### [YOUR OBJECTIVE]
The data is to be retyped in full, exactly.

§

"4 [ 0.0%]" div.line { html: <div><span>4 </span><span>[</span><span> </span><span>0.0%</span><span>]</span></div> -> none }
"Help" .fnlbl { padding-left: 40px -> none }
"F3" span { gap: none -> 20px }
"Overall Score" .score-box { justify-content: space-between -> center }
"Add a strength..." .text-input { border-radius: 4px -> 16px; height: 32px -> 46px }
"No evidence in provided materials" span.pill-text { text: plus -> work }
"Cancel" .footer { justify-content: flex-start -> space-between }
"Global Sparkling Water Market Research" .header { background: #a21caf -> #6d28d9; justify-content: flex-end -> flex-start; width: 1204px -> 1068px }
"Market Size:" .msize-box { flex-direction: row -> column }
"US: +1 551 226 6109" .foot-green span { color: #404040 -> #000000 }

§

### [YOUR RESPONSE]
"4 [ 0.0%]" div.line { html: <div><span>4 </span><span>[</span><span> </span><span>0.0%</span><span>]</span></div> -> none }
"Help" .fnlbl { padding-left: 40px -> none }
"F3" span { gap: none -> 20px }
"Overall Score" .score-box { justify-content: space-between -> center }
"Add a strength..." .text-input { border-radius: 4px -> 16px; height: 32px -> 46px }
"No evidence in provided materials" span.pill-text { text: plus -> work }
"Cancel" .footer { justify-content: flex-start -> space-between }
"Global Sparkling Water Market Research" .header { background: #a21caf -> #6d28d9; justify-content: flex-end -> flex-start; width: 1204px -> 1068px }
"Market Size:" .msize-box { flex-direction: row -> column }
"US: +1 551 226 6109" .foot-green span { color: #404040 -> #000000 }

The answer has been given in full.